There once lived a young boy who tried really hard. He didn’t master the standards. He didn’t pass the class.

There once lived a young girl who didn’t work hard at all. She mastered all the standards in class. She passed.

Work ethic and participation have no place in a grading policy. A student should be graded purely on whether or not they learned the material required. This can be done via portfolios, tests, quizzes, essays, or a billion other ways. Grading a student on participation does them and you a huge disservice. You are believing the myth that if you work hard enough you can achieve anything.

You also believe that you can see past your own bias and viewpoint. How do you know how much a student participated? Where in the standards is participation? If it is one standard out of 10, 20, or 30 you are grading why is it worth so much weight?

Participation is an expectation.

If students are not participating they cannot demonstrate mastery of the standards. That is the issue. Find out why your students aren’t participating and fix your class, your teaching style, or your content.

How do we know who is participating? Ask them? Ask their teammates? Heart rate monitors? Does that tell the real story? It is a subjective process that is difficult to assess at best impossible to assess at worst.

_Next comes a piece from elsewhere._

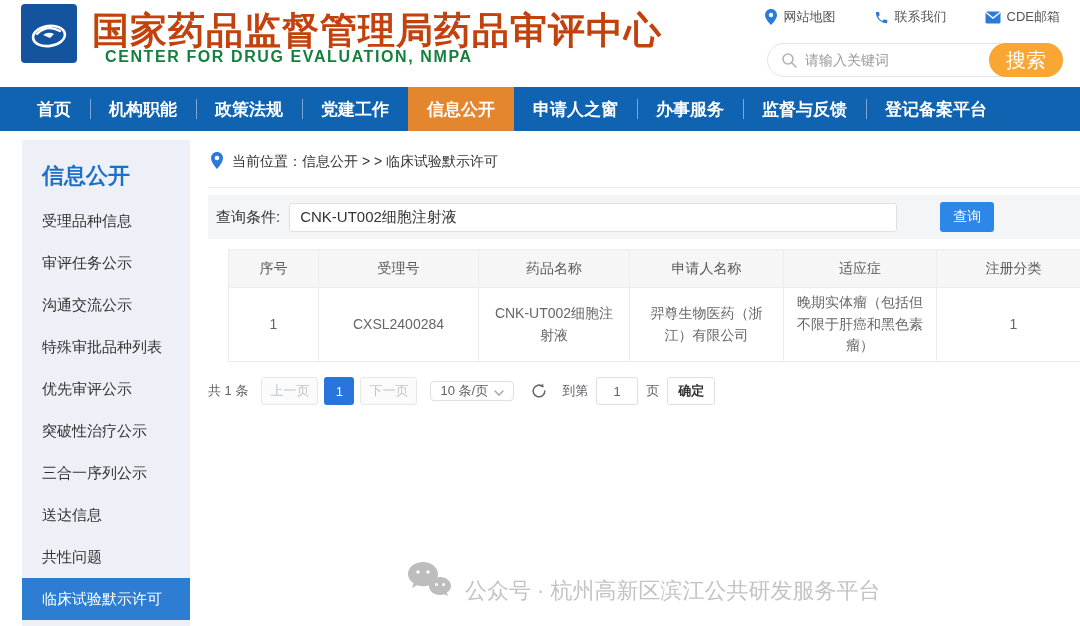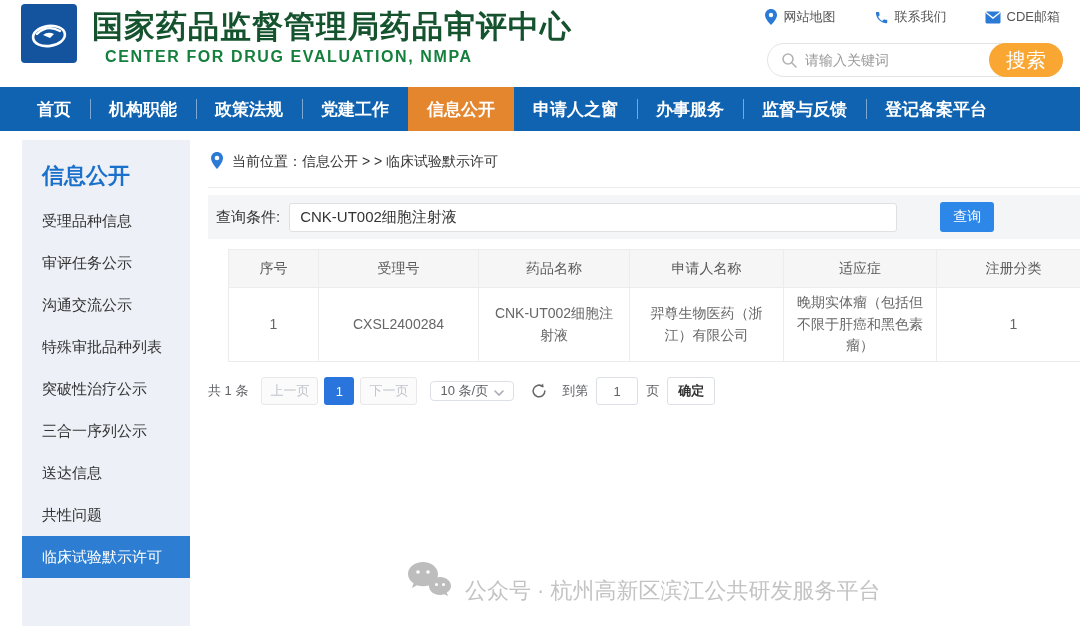"国家药品监督管理局药品审评中心" .title-cn { color: #14532d -> #c2410c; font-size: 31px -> 37px }
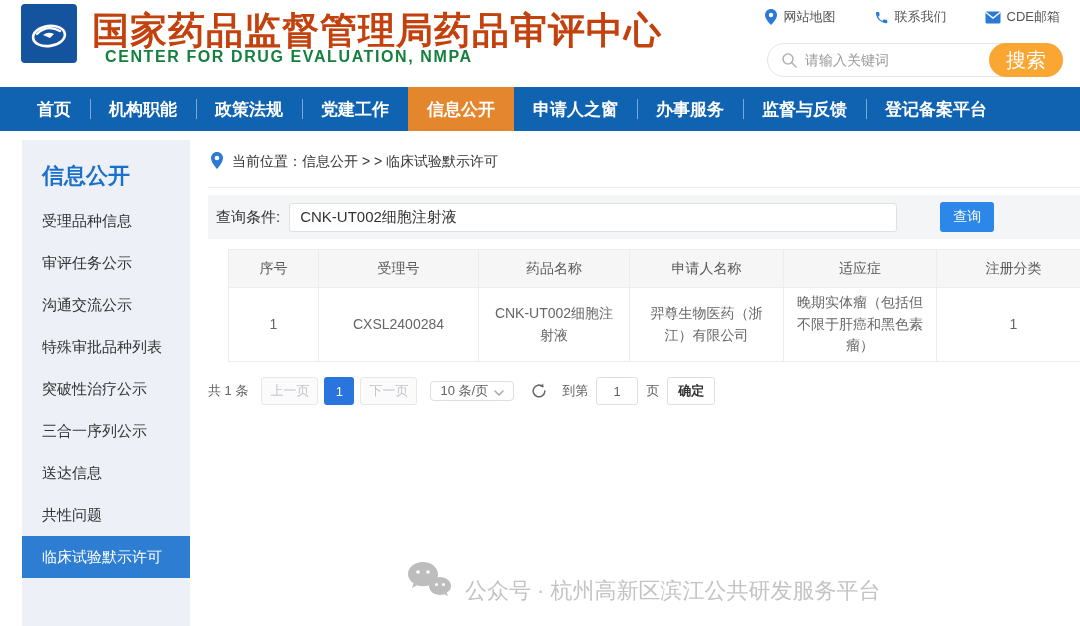"优先审评公示" div.side-item { html: none -> <div>优先审评公示</div> }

Please stop telling our students that just doing something is good enough. They have to understand that learning is what we grade. Participation can be discussed and assessed but not graded.

 

 

3 thoughts on “Stop Grading Participation

  1. Pingback: The PE Playbook – October 2017 Edition – drowningintheshallow

  2. edifiedlistener

    This is provocative, Justin! And I appreciate the push to consider what is definitely common practice, certainly at my institution anyway. Participation appears on our elementary report card along with other life skills: group work and behavior. The grouping as life skills should make them distinct from physical skill areas: locomotor skills, object control, body awareness/control, and fitness development. So we’re offering grades (1-4) on 7 indicators. And even with all those, I am not satisfied with the level of useful communication to students & parents. Think: snapshots with a blurry focus. You can make out where a child might be particularly adept or struggling in terms of skills and the life skill areas let us give an idea about other factors – getting along with others, following directions, etc. – but because the categories are broad and the difference between meeting expectations and approaching expectations will be different for each child, the information we report out will always be incomplete, insufficient, and lacking, in my opinion.
    So I suppose if we are considering participation as part of a grade or as a component of relevant feedback then we need to be clear about what purpose it should serve. For whom would this information be helpful? To what degree are students involved in evaluation & documentation of their own levels of participation? Having some way to scale and/or document participation offers fertile grounds for conversations with students about what counts. So as my school moves to standards-based report cards (and me wrapping my head around what that really means ;-)), I am using the opportunity to talk more with my students about the differences between 2, 3 & 4 in different skill areas and I’m learning a lot. I am increasingly asking them to rate themselves as to their level of participation and/or effort. I think there’s a lot of room for discussion on this topic. I probably have more thoughts but I’ll pause for now. Thanks for the opportunity to stop and think about how I use this particular concept in my practice.